А Тайка к оконцам подошла, расплющила нос о бычий пузырь, с улицы дождь хлещет, березы еще не распушились, бренчат живыми ветками, просятся в избу. Где-то глухо дальние двери захлопали, босые ноги заплескали по тесовым плахам, девки в посконных рубахах выскочили под дождь. Тайке видно, как сразу увяли и почернели сестрины головы. Девки давили из тонких холодных лужиц дождевую воду, она брызгала на красные пупырчатые ноги, рубашки сразу съежились, но сестрам все нипочем. В сторону Тайкиного окна корчат козьи рожи и вопят дурашливо:
Дождик, дождик, перестань, —
Мы поедем на ердань
Богу молиться,
Христу поклониться,
Как у Бога сирота,
Затворяй ворота,
Ключиком, замочком,
Золотым платочком...
Потом задрали серые от дождя рубашки и Тайке малиновые от холода попы пялят. Страшно девке, кожа на спине скукожилась, а в избе тихо, только слышно, как вода из рукомойника каплет – дончит в пустую лохань. Тайка на всякий случай тоненько повыла. Показалось ей, померещилось, что не сестреницы на заулке грязь толкут, а водяной с водяницей идут Тайкины пятки щекотать. Тайка еще плотнее прилипла к зажелтевшему бычьему пузырю, а дождь-то нюнится в три ручья, совсем закрасил волоковое оконце небесной водой, и потому ничегошеньки нельзя на улице выглядеть.
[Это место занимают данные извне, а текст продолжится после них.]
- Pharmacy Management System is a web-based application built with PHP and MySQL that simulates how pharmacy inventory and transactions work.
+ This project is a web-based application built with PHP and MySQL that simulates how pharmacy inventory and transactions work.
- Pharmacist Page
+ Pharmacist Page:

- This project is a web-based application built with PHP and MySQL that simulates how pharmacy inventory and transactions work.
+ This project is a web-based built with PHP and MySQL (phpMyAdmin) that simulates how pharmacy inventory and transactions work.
Тут в дверь забухало, большая рогожа вплыла в кухню и, жестяно шурша, встала торчком, а за ней что-то пищало и подвывало.
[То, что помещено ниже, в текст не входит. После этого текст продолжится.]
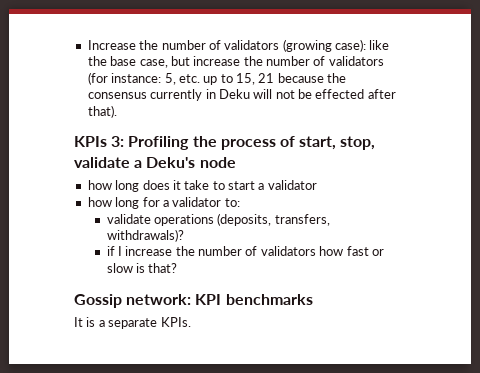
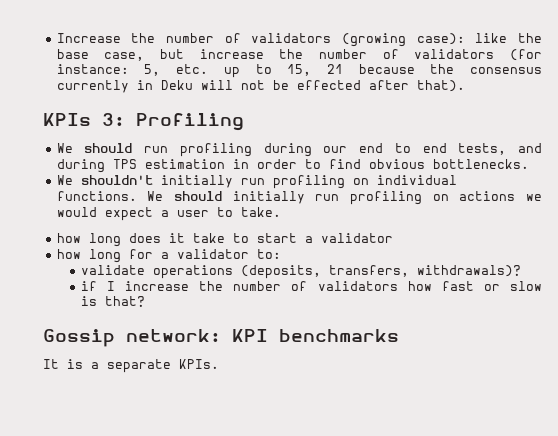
- KPIs 3: Profiling the process of start, stop, validate a Deku's node
+ KPIs 3: Profiling
+ We should run profiling during our end to end tests, and during TPS estimation in order to find obvious bottlenecks.
+ We shouldn't initially run profiling on individual functions. We should initially run profiling on actions we would expect a user to take.

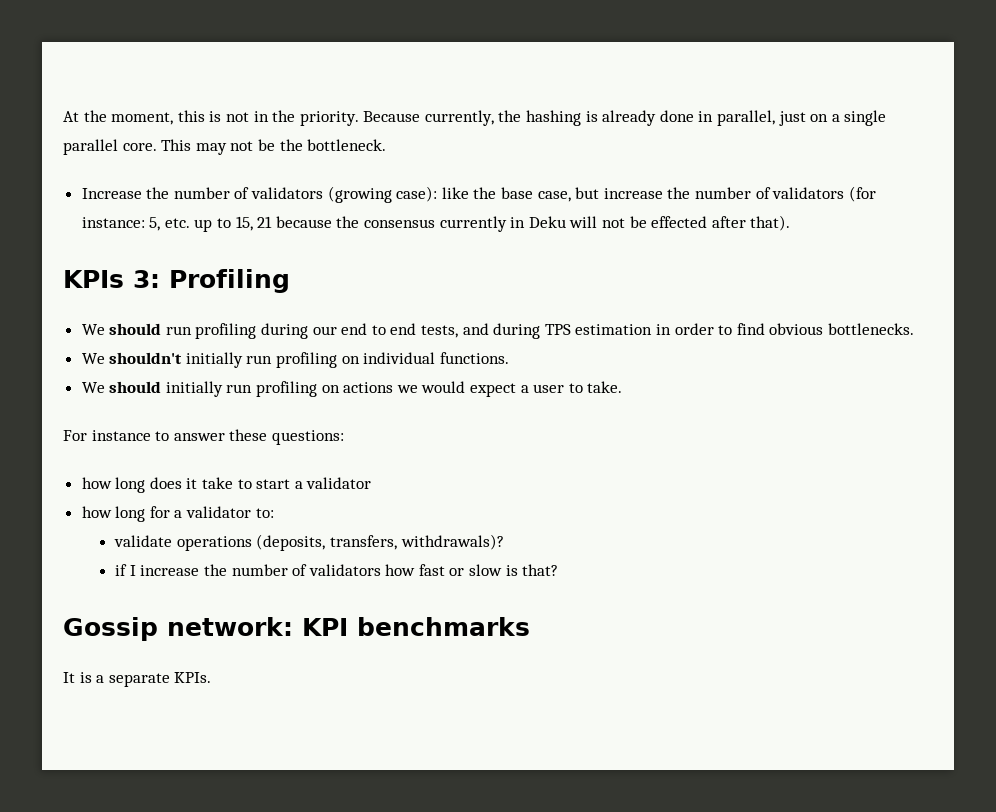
+ At the moment, this is not in the priority. Because currently, the hashing is already done in parallel, just on a single parallel core. This may not be the bottleneck.
- We shouldn't initially run profiling on individual functions. We should initially run profiling on actions we would expect a user to take.
+ We shouldn't initially run profiling on individual functions.
+ We should initially run profiling on actions we would expect a user to take.
+ For instance to answer these questions:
– Ба-ба, – закричала Тайка. Спряталась за столом, легла на лавку, голову прикрыла ручками, а сестреницы вокруг запрыгали, запричитали.
– Таиса-крыса, дождика боисся. Таиса-крыса, дождика боисся.
Тайка тут и разглядела, что эти девки-сестры, сразу стало жарко и весело, она под образа выстала и тоже дразниться стала.
– Вам мамка зубы выпернула, во-о...
– Таиса-крыса, Таиса-крыса.
– Беззуба катара, мама хлеба не дала, солью накормила, спать повалила.
Сестры надулись, на щеках пятна родились, будто крапивой нажгло. Тайку за подол тянут с лавки. Тайка царапается, но уже молчит, на глаза проступили две дробины светлые. Ей хочется позвать бабу, но Тайка молчит.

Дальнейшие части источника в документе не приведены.